Web interface edit records:
━━━━━━━━━━

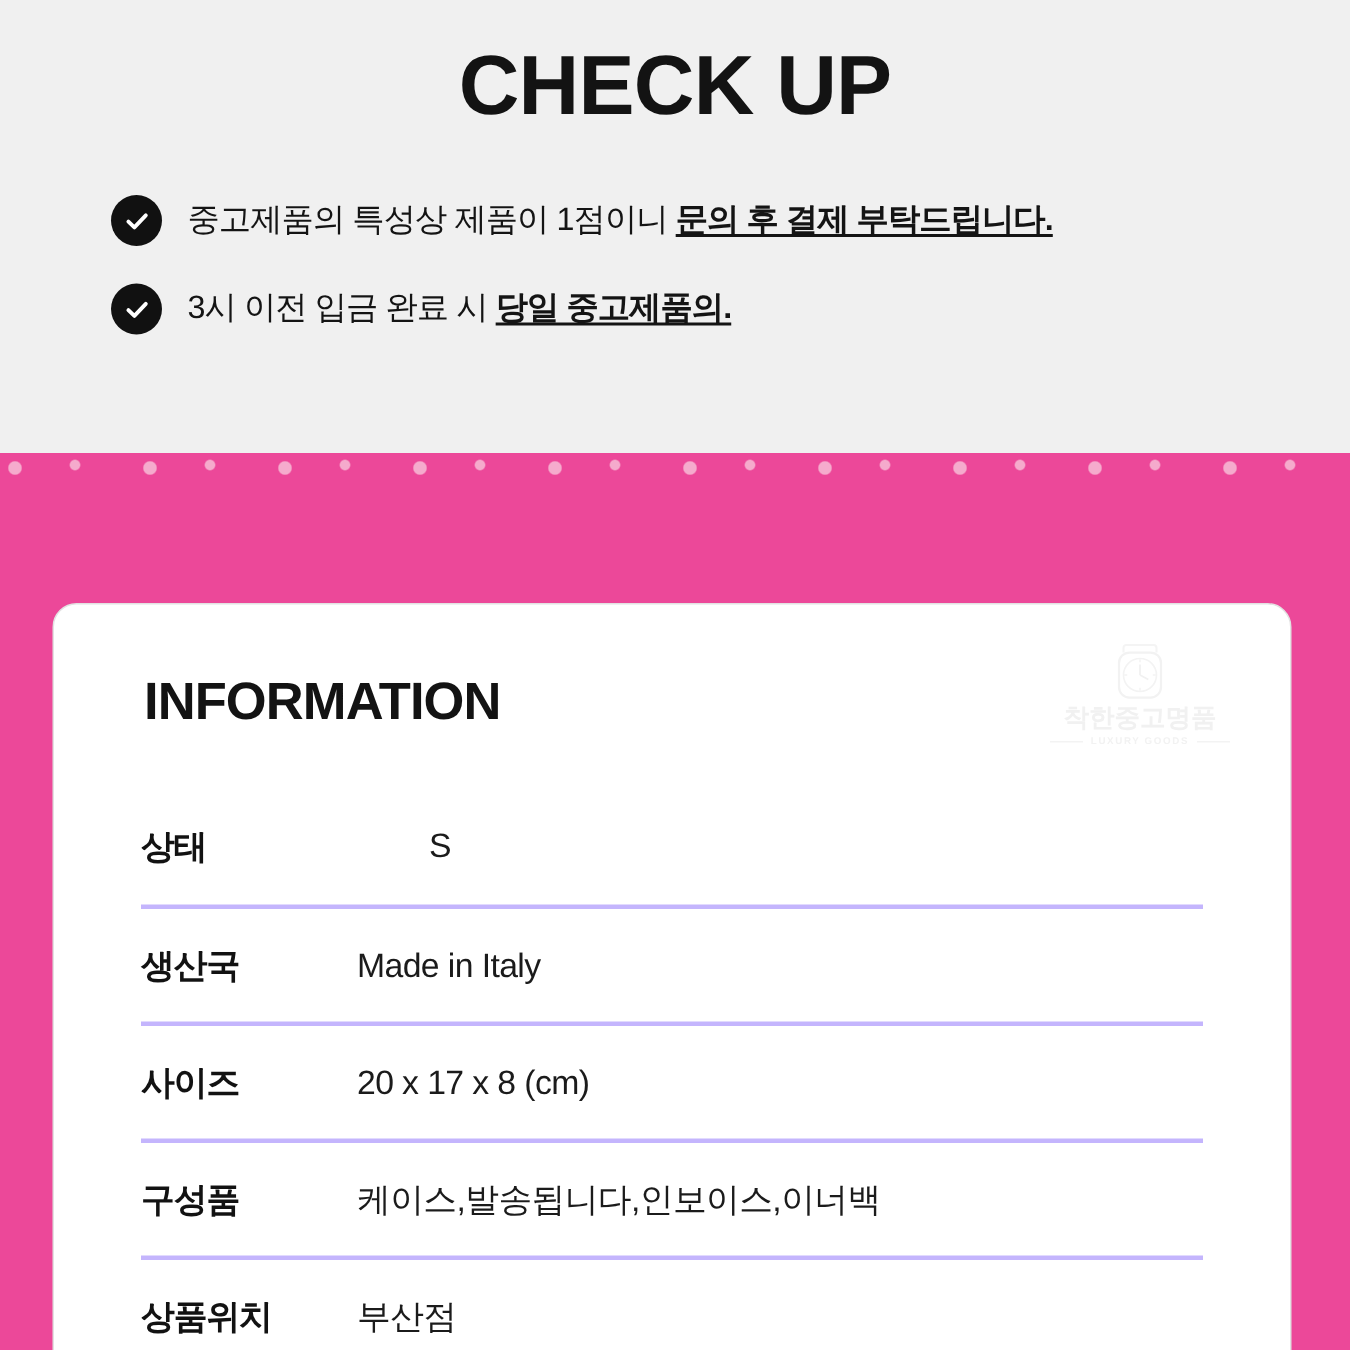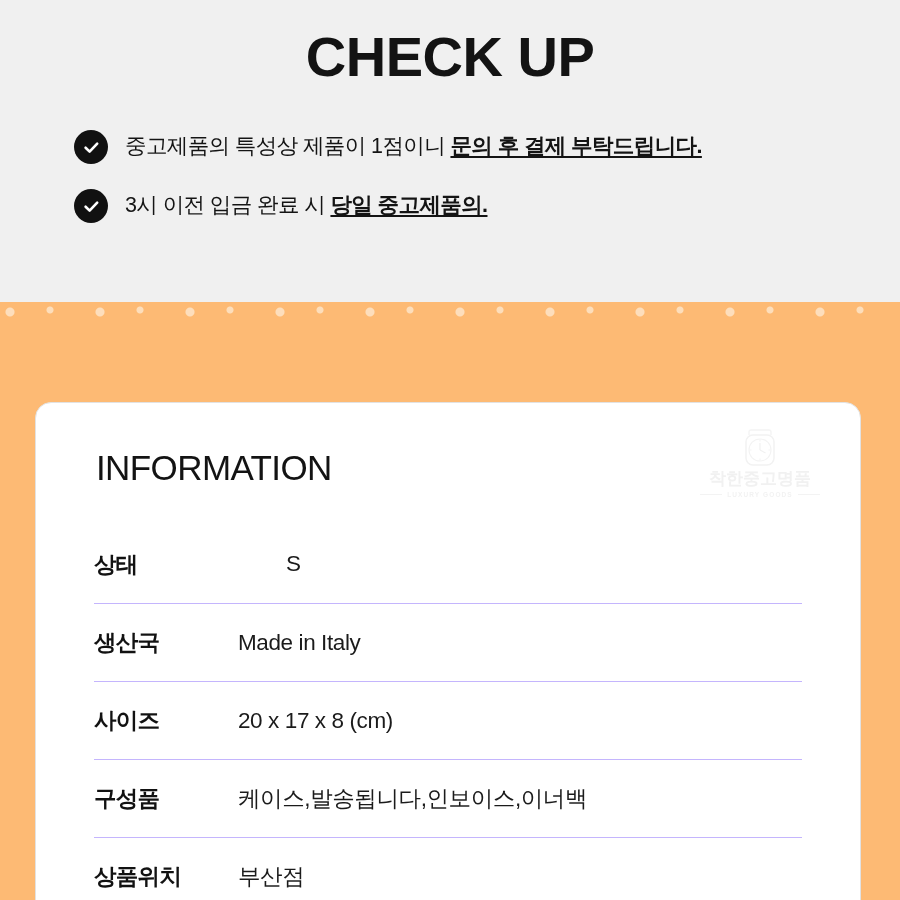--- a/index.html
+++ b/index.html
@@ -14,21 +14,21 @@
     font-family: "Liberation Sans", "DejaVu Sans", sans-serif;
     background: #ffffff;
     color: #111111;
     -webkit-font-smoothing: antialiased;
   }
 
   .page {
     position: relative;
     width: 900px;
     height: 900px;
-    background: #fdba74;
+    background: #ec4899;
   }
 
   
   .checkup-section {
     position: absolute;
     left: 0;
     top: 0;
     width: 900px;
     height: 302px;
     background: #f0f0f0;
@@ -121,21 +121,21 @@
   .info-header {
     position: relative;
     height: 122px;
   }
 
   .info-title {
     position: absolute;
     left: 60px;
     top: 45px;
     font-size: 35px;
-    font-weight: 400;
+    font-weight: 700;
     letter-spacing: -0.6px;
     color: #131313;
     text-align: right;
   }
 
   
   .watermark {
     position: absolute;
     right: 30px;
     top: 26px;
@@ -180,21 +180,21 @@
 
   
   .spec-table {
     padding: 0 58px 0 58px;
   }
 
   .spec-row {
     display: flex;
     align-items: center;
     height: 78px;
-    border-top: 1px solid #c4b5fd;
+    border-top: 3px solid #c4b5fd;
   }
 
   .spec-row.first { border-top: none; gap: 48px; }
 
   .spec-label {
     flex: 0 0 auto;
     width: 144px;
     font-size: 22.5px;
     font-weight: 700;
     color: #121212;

━━━━━━━━━━

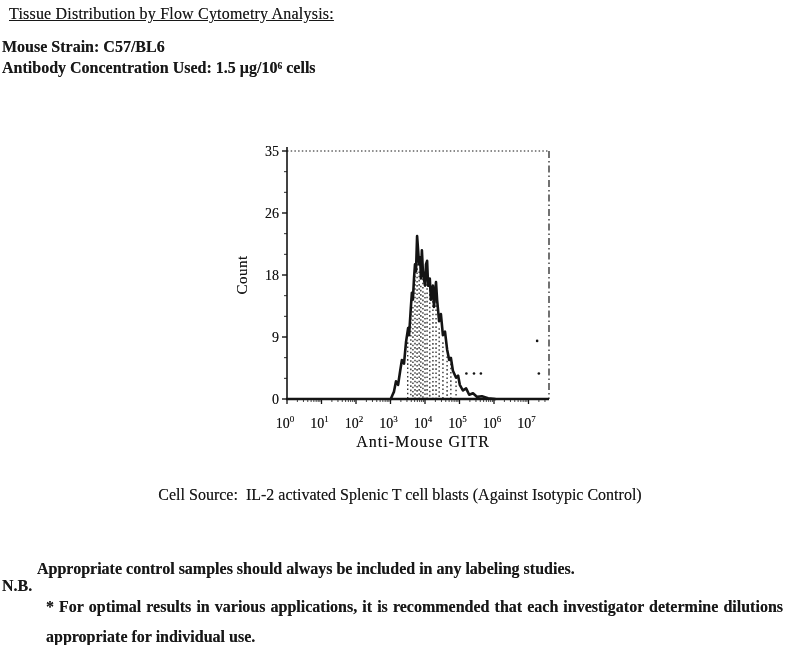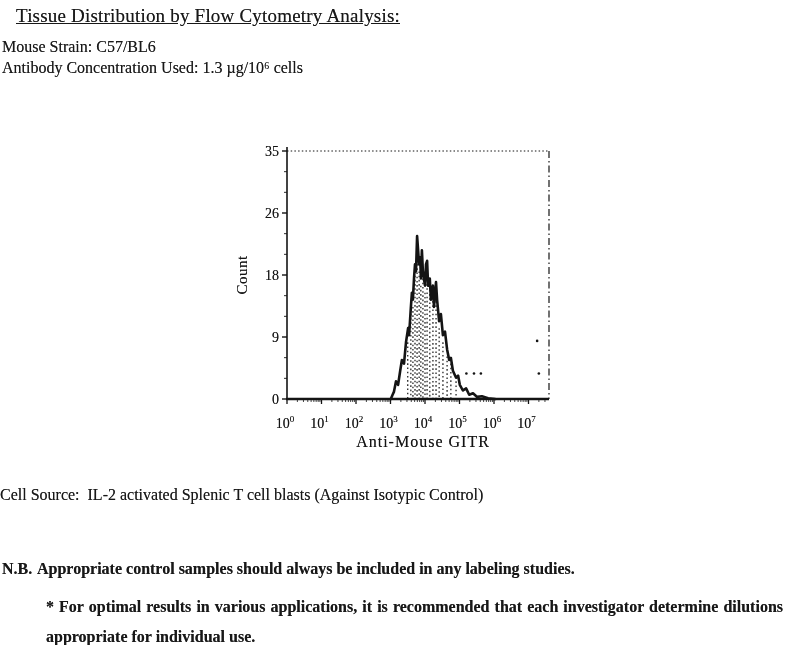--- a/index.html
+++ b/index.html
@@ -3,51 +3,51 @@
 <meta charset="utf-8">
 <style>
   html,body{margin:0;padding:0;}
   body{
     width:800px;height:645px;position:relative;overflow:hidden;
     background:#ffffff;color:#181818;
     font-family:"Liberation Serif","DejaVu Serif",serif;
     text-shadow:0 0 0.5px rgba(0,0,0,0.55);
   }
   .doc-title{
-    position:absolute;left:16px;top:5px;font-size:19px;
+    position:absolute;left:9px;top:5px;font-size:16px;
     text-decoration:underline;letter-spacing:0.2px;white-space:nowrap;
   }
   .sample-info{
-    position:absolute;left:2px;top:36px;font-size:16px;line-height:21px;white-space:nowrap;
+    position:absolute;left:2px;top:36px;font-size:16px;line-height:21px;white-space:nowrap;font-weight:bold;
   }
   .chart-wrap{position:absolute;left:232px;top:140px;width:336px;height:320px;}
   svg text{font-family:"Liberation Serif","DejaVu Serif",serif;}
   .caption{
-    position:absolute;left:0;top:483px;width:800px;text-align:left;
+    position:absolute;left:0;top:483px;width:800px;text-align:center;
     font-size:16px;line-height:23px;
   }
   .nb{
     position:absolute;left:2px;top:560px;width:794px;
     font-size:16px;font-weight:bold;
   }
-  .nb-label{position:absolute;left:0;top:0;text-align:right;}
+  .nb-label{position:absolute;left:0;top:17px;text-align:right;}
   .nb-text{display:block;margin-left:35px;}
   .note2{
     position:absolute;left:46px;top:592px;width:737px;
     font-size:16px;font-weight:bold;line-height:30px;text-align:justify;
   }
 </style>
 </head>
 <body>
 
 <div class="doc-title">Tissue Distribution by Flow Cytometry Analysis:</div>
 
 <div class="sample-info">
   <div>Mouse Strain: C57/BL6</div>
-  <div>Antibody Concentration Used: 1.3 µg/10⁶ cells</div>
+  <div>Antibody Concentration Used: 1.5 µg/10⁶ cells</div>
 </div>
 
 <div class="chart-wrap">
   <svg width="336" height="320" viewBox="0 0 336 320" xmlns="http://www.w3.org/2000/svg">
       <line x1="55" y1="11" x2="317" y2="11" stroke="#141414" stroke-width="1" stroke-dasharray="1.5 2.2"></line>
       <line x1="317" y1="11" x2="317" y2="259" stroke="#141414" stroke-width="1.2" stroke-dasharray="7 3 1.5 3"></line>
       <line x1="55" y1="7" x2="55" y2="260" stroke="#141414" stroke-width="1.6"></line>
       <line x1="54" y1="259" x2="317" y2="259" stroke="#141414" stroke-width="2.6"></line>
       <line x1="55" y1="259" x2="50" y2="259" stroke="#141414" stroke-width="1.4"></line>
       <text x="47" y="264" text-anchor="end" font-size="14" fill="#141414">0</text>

━━━━━━━━━━

What you need to do:
Go through the data above and return each line containing the string "solid".

Result of the task:
-    border-top: 1px solid #c4b5fd;
+    border-top: 3px solid #c4b5fd;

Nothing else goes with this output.